Ömür, iki parçalı bir bütün

Ahiret ve dünya olarak ikiye ayrılmış bir bütün olan hayatın ilk parçası da kendi içinde aslında bir bütünlük gösteriyor. O ilk bütünü öyle bir yaşamalı; 7 yaşından itibaren sadece 70’ine kadar değil, ölene dek ilmek ilmek dokunmuş bir sanat eseri olarak mütemadiyen yücelere uzanan bir halı, bir kilim, bir peşkir gibi…

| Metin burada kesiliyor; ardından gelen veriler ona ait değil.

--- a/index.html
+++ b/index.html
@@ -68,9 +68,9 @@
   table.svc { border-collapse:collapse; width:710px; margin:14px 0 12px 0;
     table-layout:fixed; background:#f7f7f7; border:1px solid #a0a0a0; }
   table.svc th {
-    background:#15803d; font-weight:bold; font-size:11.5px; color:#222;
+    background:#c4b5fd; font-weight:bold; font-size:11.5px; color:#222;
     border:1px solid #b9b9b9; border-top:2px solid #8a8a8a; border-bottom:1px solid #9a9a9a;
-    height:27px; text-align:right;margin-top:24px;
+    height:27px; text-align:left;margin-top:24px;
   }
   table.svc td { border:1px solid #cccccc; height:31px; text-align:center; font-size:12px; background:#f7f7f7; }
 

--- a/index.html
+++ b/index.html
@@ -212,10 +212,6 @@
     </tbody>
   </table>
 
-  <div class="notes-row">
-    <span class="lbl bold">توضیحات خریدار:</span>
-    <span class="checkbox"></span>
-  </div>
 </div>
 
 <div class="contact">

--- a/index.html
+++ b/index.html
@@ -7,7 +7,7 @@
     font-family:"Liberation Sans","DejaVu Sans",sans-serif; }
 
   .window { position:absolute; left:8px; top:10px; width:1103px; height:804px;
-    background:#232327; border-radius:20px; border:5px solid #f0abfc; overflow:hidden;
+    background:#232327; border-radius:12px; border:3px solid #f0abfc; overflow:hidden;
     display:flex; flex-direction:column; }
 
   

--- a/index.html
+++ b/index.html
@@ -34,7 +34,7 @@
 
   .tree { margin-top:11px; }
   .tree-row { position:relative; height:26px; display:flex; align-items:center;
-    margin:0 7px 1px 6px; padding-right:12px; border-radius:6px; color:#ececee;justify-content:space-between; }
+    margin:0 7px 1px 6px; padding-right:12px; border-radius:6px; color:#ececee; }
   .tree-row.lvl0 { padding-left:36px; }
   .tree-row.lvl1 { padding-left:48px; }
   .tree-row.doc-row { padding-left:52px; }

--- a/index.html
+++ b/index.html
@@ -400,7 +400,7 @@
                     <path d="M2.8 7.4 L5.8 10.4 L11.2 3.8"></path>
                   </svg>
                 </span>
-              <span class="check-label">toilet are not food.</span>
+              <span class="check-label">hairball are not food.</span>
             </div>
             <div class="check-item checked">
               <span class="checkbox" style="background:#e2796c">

İNSANIN yedisinde neyse yetmişinde de aynısı olacağı görüşü, o 63 seneyi hiçe saydığı için çok da aklıma yatmamıştı. “Nasıl olsa değişmiyorsak, o zaman uğraşmaya, debelenmeye ne gerek var?” diye düşünmekten doğrusu kendimi alamamıştım. Hattâ öyle ki, insan yedisindeki gibi yetmişinde de olacaksa, ahiretin tarlası olan bu dünyada aynı kalıp da ahirette başka bir şey ummak tuhaf geliyordu bana. Üstüne üstlük 7 yaş öncesi ve hattâ birkaç yıl sonrasına kadar da günahsız yaşlar olduğundan, o dönemlerde kazandıklarımızdan veya kazanamadıklarımızdan da mesul değilizdir herhâlde…

Doğrusu bir insanın hayatı, bu dünya ve ahiret hayatından oluşan iki parçalı bir bütün. Eğer insan hayatının ilk parçası ikincisinin nasıl olacağını belirliyorsa, bizim de yedimizle 7yetmişimiz aynı ise, bu durumda biz, kendi hayatımızın sadece seyircisi miyiz?

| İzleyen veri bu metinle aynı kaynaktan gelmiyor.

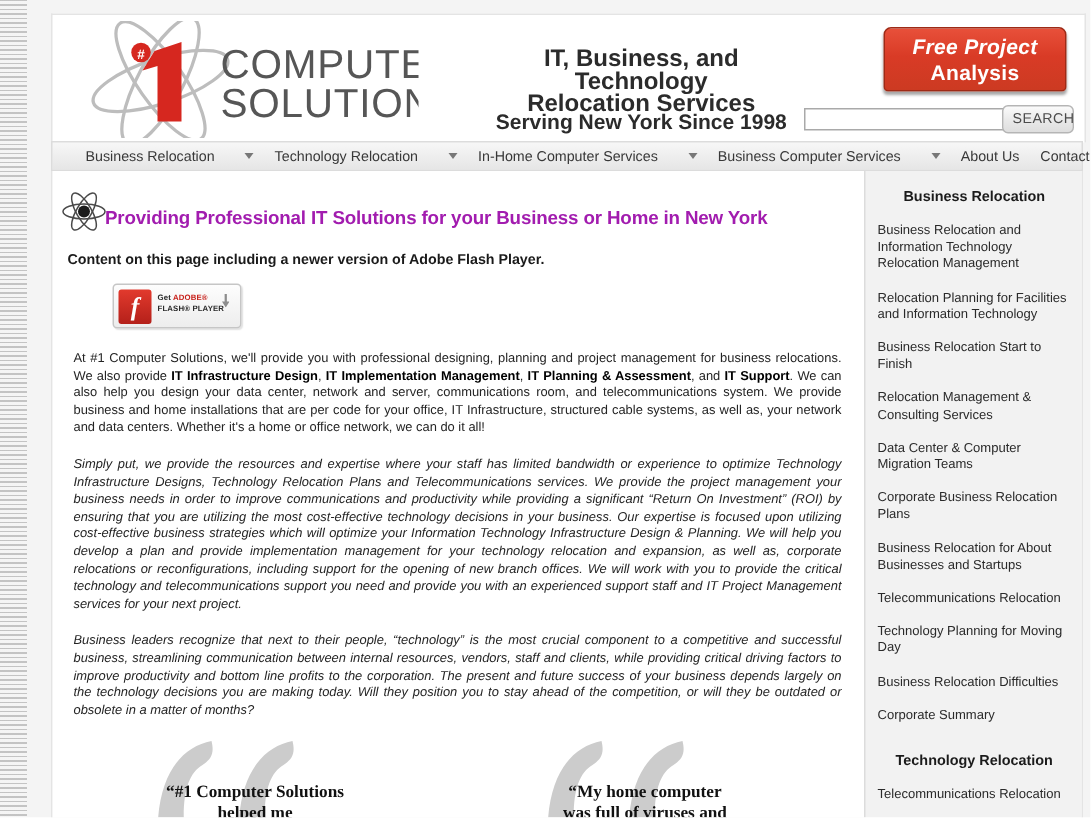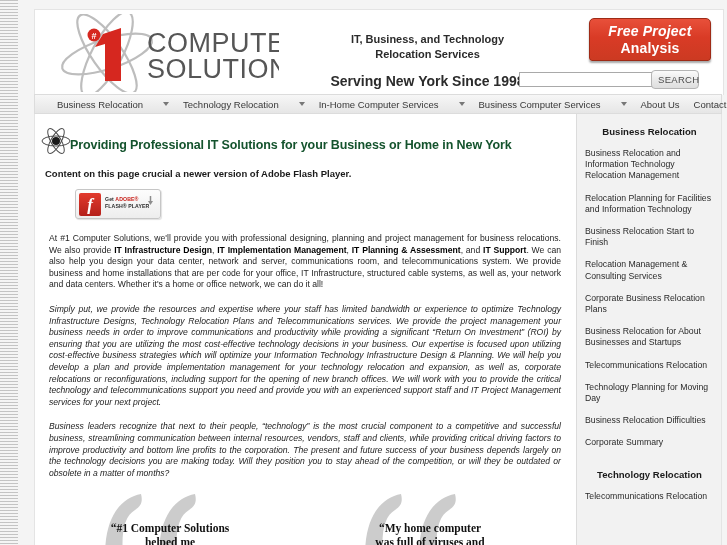--- a/index.html
+++ b/index.html
@@ -60,7 +60,7 @@
     left: 290px; top: 22px;
     width: 205px;
     text-align: center;
-    font-size: 11px;
+    font-size: 16px;
     line-height: 15px;
     color: #2b2b2b;
     font-weight: 600;

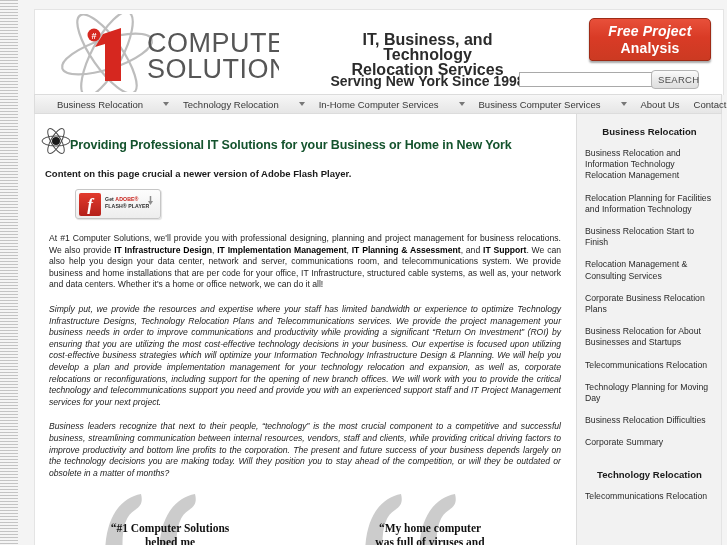--- a/index.html
+++ b/index.html
@@ -99,7 +99,7 @@
 
   .search-row {
     position: absolute;
-    right: 24px; top: 60px;
+    right: 7px; top: 60px;
     width: 180px; height: 20px;
   }
   .search-input {

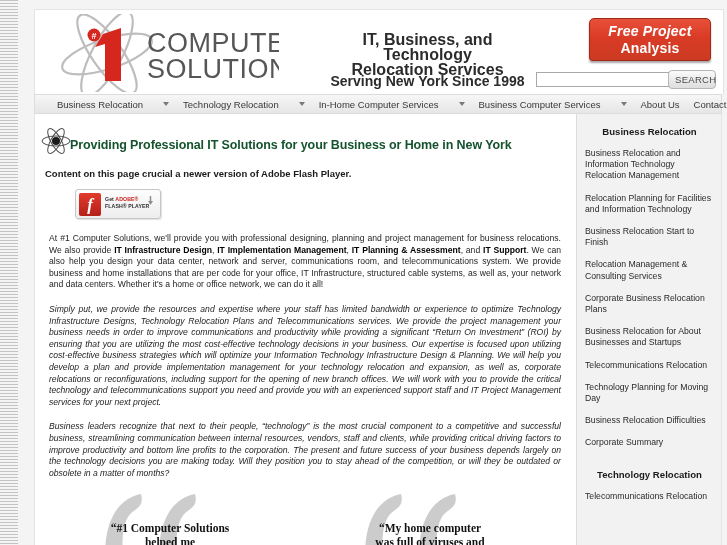--- a/index.html
+++ b/index.html
@@ -211,7 +211,7 @@
     left: 35px; top: 12px;
     font-size: 12.5px;
     font-weight: bold;
-    color: #14532d;
+    color: #a21caf;
     letter-spacing: -.1px;
   }
 

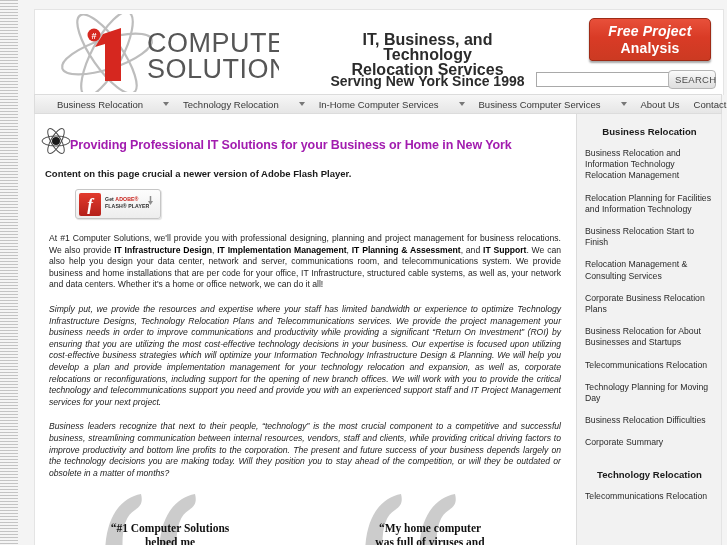--- a/index.html
+++ b/index.html
@@ -425,7 +425,7 @@
         <div class="headline">Providing Professional IT Solutions for your Business or Home in New York</div>
       </div>
 
-      <div class="flash-msg">Content on this page crucial a newer version of Adobe Flash Player.</div>
+      <div class="flash-msg">Content on this page including a newer version of Adobe Flash Player.</div>
 
       <div class="flash-badge">
         <span class="fsq">f</span>

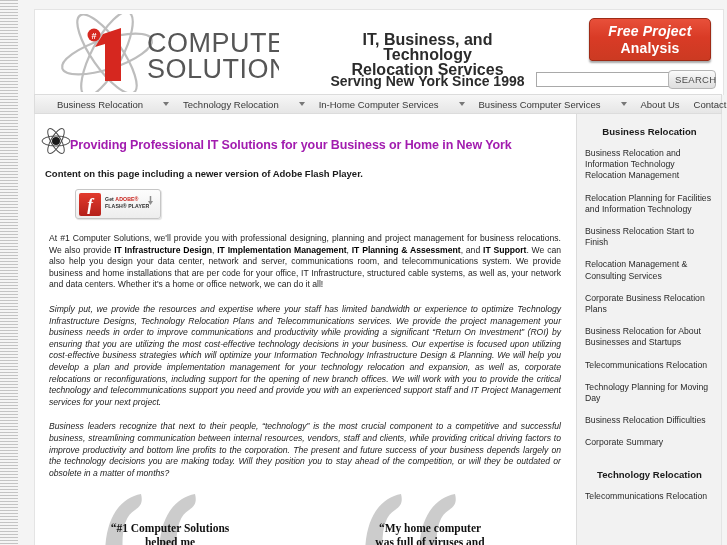--- a/index.html
+++ b/index.html
@@ -478,6 +478,7 @@
         <a class="side-link">Relocation Planning for Facilities and Information Technology</a>
         <a class="side-link">Business Relocation Start to Finish</a>
         <a class="side-link">Relocation Management &amp; Consulting Services</a>
+        <a class="side-link">Data Center &amp; Computer Migration Teams</a>
         <a class="side-link">Corporate Business Relocation Plans</a>
         <a class="side-link">Business Relocation for About Businesses and Startups</a>
         <a class="side-link">Telecommunications Relocation</a>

Bugünlerde kendi hayatıma bakıyorum da yarım yüzyılı devireli 4 sene olmuş. Gözlemleyebildiğim kadarıyla birçok insanın hayatı dün neyse bugün de o. İyiye mi sayarsınız, kötüye mi, bilemiyorum, benim hayatım o kadar çok değişmiş ki anlatamam… İlkokul yaşıma kadar farklı biri, ilkokulda farklı biri, ilkokulu bitirdikten sonra farklı biri, ilkokuldan sonra beş sene ara verip tekrar başladığım ortaokulda farklı, lisede farklı ve üniversitede farklı…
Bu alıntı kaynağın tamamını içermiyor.